Description of the task
Your answer should consist of the lines in the data below that contain "User".

(Information supplied Opens)

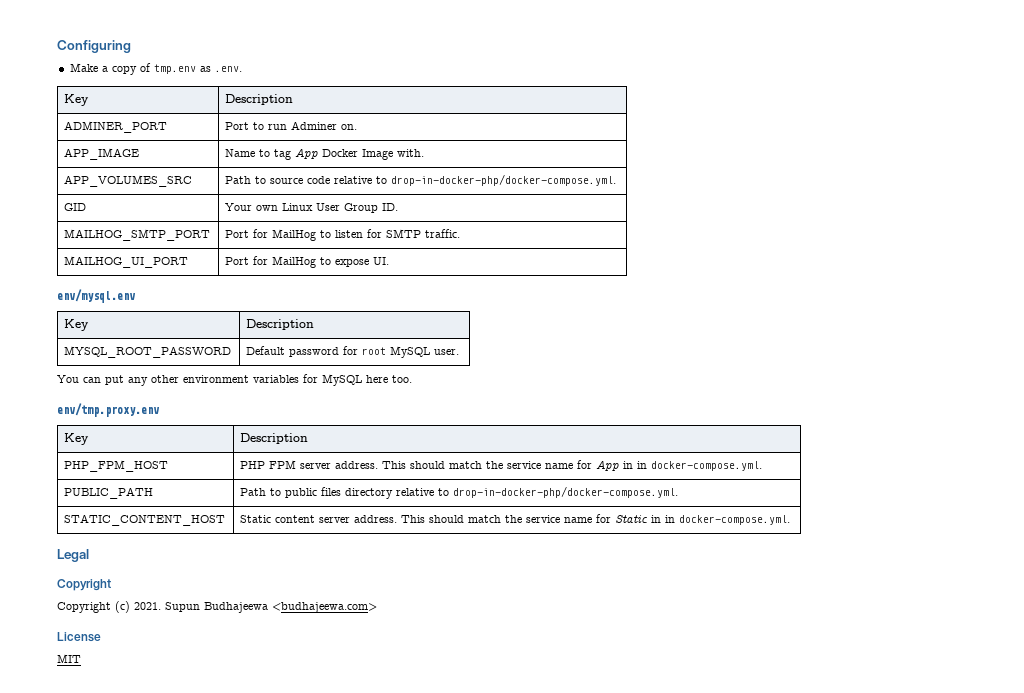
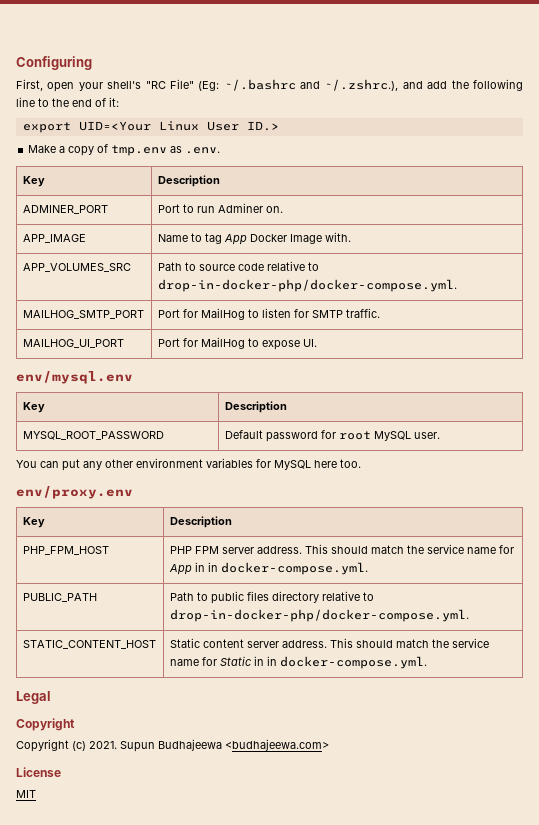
+ First, open your shell's "RC File" (Eg: ~/.bashrc and ~/.zshrc.), and add the following line to the end of it:
+ export UID=<Your Linux User ID.>
- GID | Your own Linux User Group ID.
- env/tmp.proxy.env
+ env/proxy.env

(Information supplied Closes)

Problem solution
+ export UID=<Your Linux User ID.>
- GID | Your own Linux User Group ID.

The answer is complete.